A recent article by YI FENG, FULONG WU, and FANGZHU ZHANG considers the emergence of Local Government Financial Vehicles (LGFV) in China, and examines their operations through a study of Jiaxing.

From the piece: 

“To counteract the impacts of the 2008 financial crisis, China took a proactive strategy with extensive urbanization and infrastructure construction to absorb surplus workers. The strategy was centred  an investment package of four trillion Yuan in urban infrastructure. To implement the national strategy, the central government promised to provide 1.8 trillion Yuan, and it devolved the remaining 2.2 trillion Yuan as tasks to local governments. As local governments were not eligible to borrow externally according to the Budget Law before 2014, they were encouraged by the People’s Bank of China to use LGFVs to seek external finance. LGFVs are ‘entities established by the local governments through injection of land, equity and other types of capital and undertake financing functions for governmental investment projects.’ Moreover, ‘the local governments undertake the joint responsibilities for repayment’ (CBRC, 2011). Encouraged by the central government, China has witnessed a boom of LGFVs.

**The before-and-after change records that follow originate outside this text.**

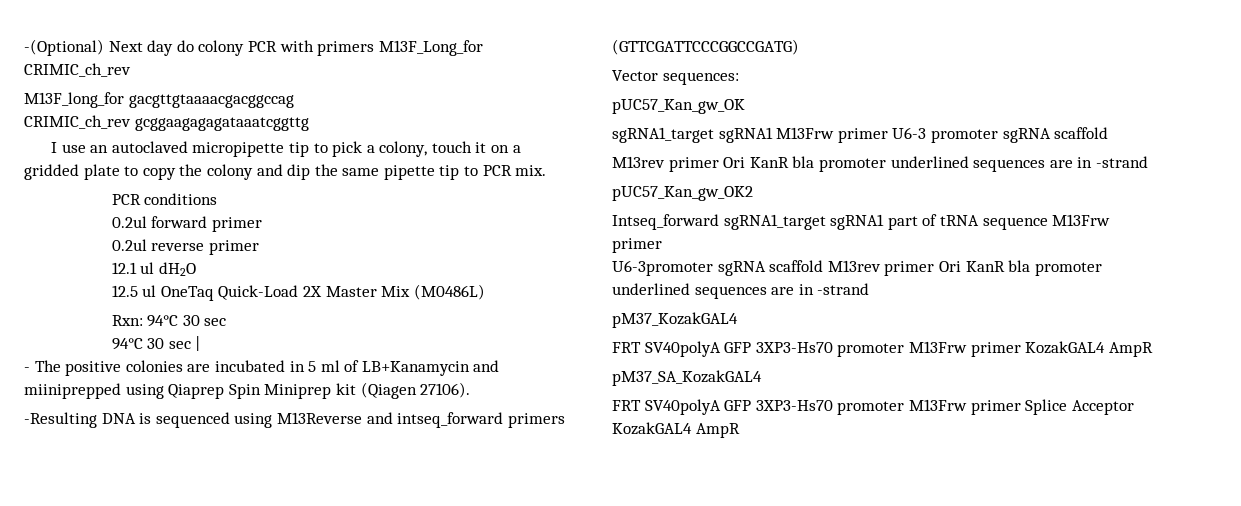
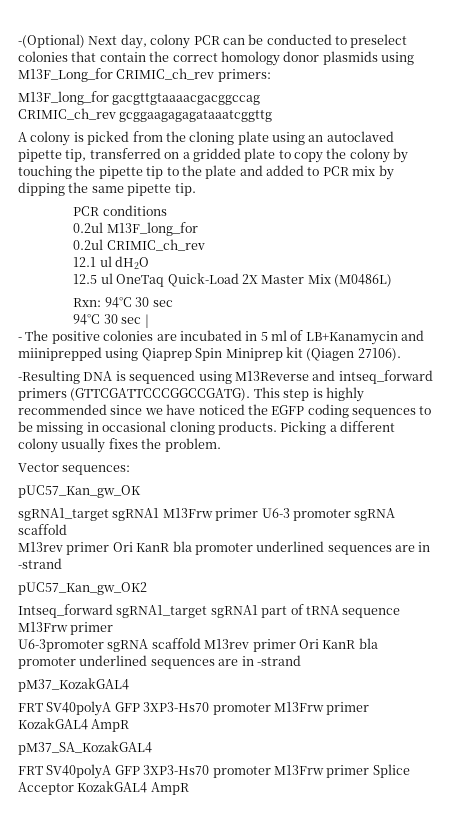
- -(Optional) Next day do colony PCR with primers M13F_Long_for CRIMIC_ch_rev
+ -(Optional) Next day, colony PCR can be conducted to preselect colonies that contain the correct homology donor plasmids using M13F_Long_for CRIMIC_ch_rev primers:
- I use an autoclaved micropipette tip to pick a colony, touch it on a gridded plate to copy the colony and dip the same pipette tip to PCR mix.
+ A colony is picked from the cloning plate using an autoclaved pipette tip, transferred on a gridded plate to copy the colony by touching the pipette tip to the plate and added to PCR mix by dipping the same pipette tip.
- 0.2ul forward primer
- 0.2ul reverse primer
+ 0.2ul M13F_long_for
+ 0.2ul CRIMIC_ch_rev
- -Resulting DNA is sequenced using M13Reverse and intseq_forward primers (GTTCGATTCCCGGCCGATG)
+ -Resulting DNA is sequenced using M13Reverse and intseq_forward primers (GTTCGATTCCCGGCCGATG). This step is highly recommended since we have noticed the EGFP coding sequences to be missing in occasional cloning products. Picking a different colony usually fixes the problem.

The state-owned enterprises specialized in urban development are urban development and investment corporations (Chengtou hereafter). Chengtou constitute the majority of LGFVs. Their functions vary from mega-event projects and infrastructure to ordinary land development. We use a municipal level Chengtou called Jiaxing City Construction Investment Co. Ltd Corporation to investigate the operations of LGFVs. First, we find the insufficiency of land collateral or land premiums to offset previous cost, rendering the previous model of ‘land-leverage-infrastructure’ precarious. Second, we observe the effects of Chengtou regroupment—Jiaxing Chengtou regrouped with other LGFVs to form the Jiaxing Chengtou Group. By doing so, it has extensively developed its financial functions. It could also avoid supervision by exiting the monitor list. While it still undertakes urban projects including land development and infrastructure construction, it uses self-raised funds to finance these projects. Ultimately, Jiaxing Chengtou’s rising debt load was cleared by Jiaxing government bonds in 2016. This demonstrates how financial risks are transferred from local governments to LGFVs, and finally transferred back to governments.”

Link to the text.

+ In a new article, the authors examine the Shanghai Municipal Investment Corporation: “The municipal government internalizes financial techniques to manage state assets, seek funding, and guide urban development projects.” Link.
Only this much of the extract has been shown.